Sure, it was a somewhat disappointing Friday in Europe, with the strength of sterling and the euro against the dollar leaving traders unimpressed.
London wheat for July ended £1.00 lower at £121.50, with Paris wheat for August off E0.25 at E151.50 a tonne.
Rapeseed slipped E0.75 to E318.25 a tonne for August delivery, and it wasn’t just cereals and oilseeds that suffered. London cocoa ended £10 lower at £1,693 a tonne, leaving it 4.6% down on the month.
But it was a different story in dollar commodities. Certainly, some traders groused that grains failed to live up to what appeared their potential at the opening of live trading in Chicago, and failed to hold on to day highs.
“Many traders are ‘bulled up’ on the sharp sell-off in the dollar index today,” Vic Lespinasse at GrainAnalyst.com said before the bell.
US shipment data were reasonable too.
While America’s soybean export sales for the week were a little soft at 237,000 tonnes for this crop year and 227,000 tonnes for new crop, wheat was in line, at 104,000 tonnes this crop year and 228,000 tonnes for new crop.
Corn was buoyant, topping 1m tonnes in all.
All three commodities were higher in late trade, looking to end an upbeat month on an upbeat note.
Wheat remained in the lead, adding 12 cents to $6.42 ½ a bushel for Chicago’s July contract at 17:00 GMT. A close at that level would be the highest since early January.
It also took to 22.5% wheat’s gains for May, which has seen funds return to the market in earnest helped by investors’ revived appetite for risk
The improvement narrowly beat Kansas wheat, which garners a higher price - $6.92 a bushel for July delivery – but has gained 20% this month.
Minneapolis wheat seemed sluggish in comparison, standing up 5 cents to $7.72 ½ a bushel to take its May winnings to 13.3%.
Chicago corn, meanwhile, stood 5.5 cents to the good at $4.34 ½ a bushel, verging on a 20% gain for the month, with the export data providing an extra push.
Soybeans were 7 cents higher at $11.86 as bushel for July delivery, up 10.8% on the month.
While leading the charge for the early part of the month, beans have proved vulnerable in recent days to rumours of cancelled shipments to China, whose stockpiling antics are behind the recent rally.

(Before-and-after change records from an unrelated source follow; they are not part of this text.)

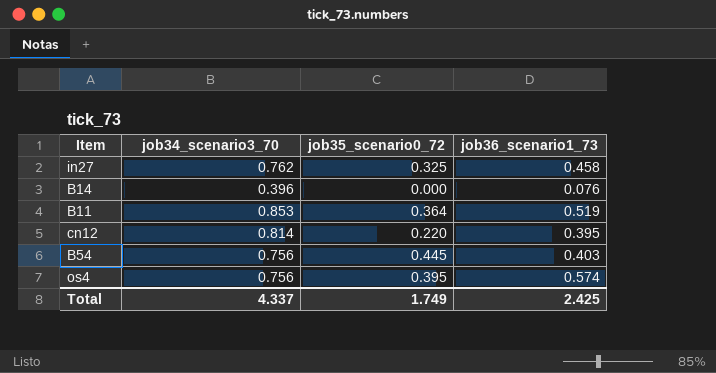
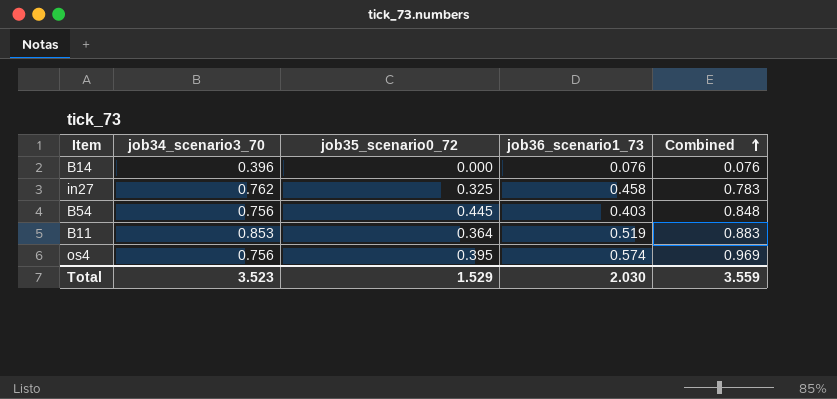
row order: none -> Combined ascending
column Combined | formula: none -> [job35_scenario0_72] + [job36_scenario1_73]
row cn12: 0.814 | 0.220 | 0.395 -> none
Total | job34_scenario3_70: 4.337 -> 3.523
Total | job35_scenario0_72: 1.749 -> 1.529
Total | job36_scenario1_73: 2.425 -> 2.030

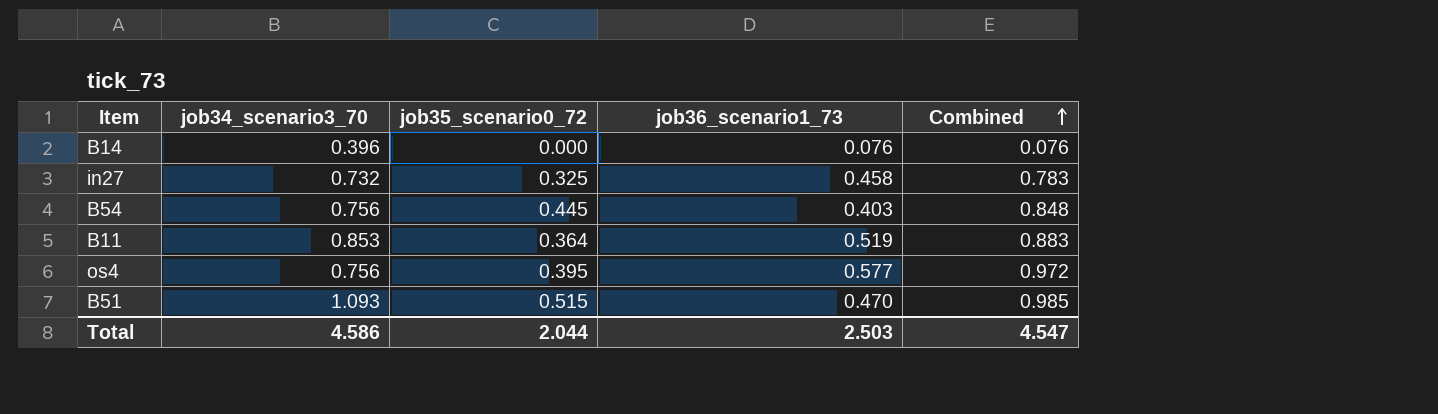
in27 | job34_scenario3_70: 0.762 -> 0.732
os4 | job36_scenario1_73: 0.574 -> 0.577
os4 | Combined: 0.969 -> 0.972
row B51: none -> 1.093 | 0.515 | 0.470 | 0.985
Total | job34_scenario3_70: 3.523 -> 4.586
Total | job35_scenario0_72: 1.529 -> 2.044
Total | job36_scenario1_73: 2.030 -> 2.503
Total | Combined: 3.559 -> 4.547

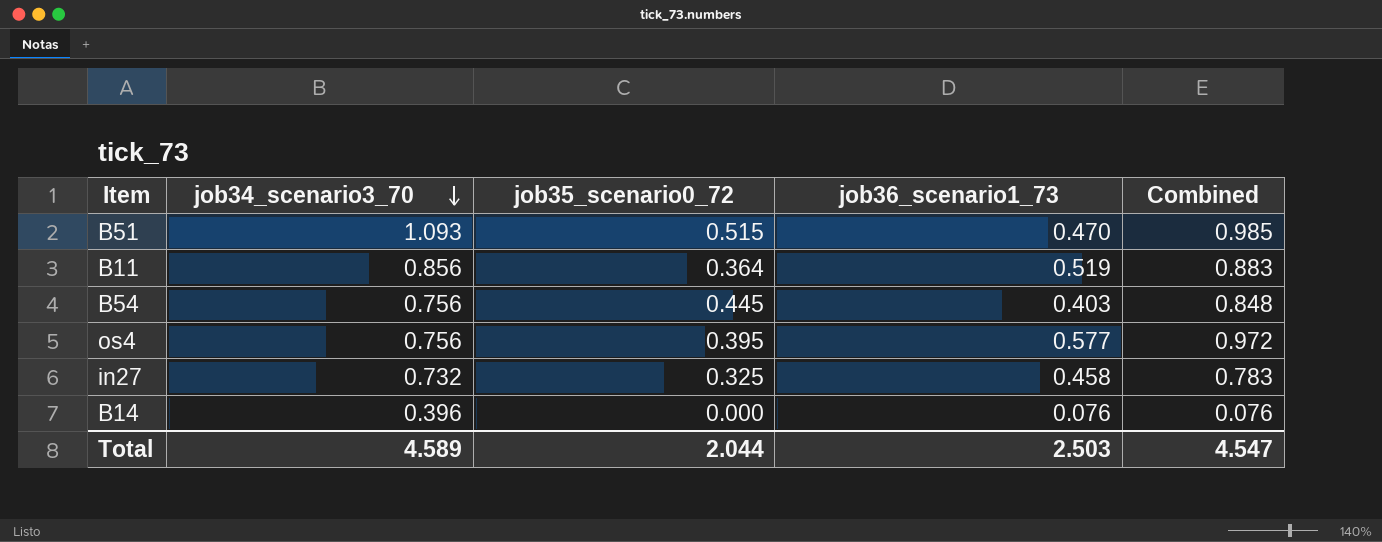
row order: Combined ascending -> job34_scenario3_70 descending
B11 | job34_scenario3_70: 0.853 -> 0.856
Total | job34_scenario3_70: 4.586 -> 4.589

There is also some speculation of a surge in late US soybean plantings from farmers worried they have missed the boat planting other crops, and wishing to cash in on the buoyant market.
New York softs ended off their day highs too, some slipping into negative territory, although they looked broadly better for the month.
Orange juice lost 1.0% to 93.80 for the day, but added 18.1% for May.
Cocoa ended lower too, off $2 at $2,581 a tonne, but gained 10.1% over the month.
Arabica coffee beans, meanwhile, closed up 0.3 cents at 137.10 cents a pound to take their monthly winnings to 19.2%.
That was far ahead of sugar, despite the hubbub about strong Indian exports. Sugar for July closed down 0.07 cents at 15.57 cents a pound, a rise of 10.8% for May.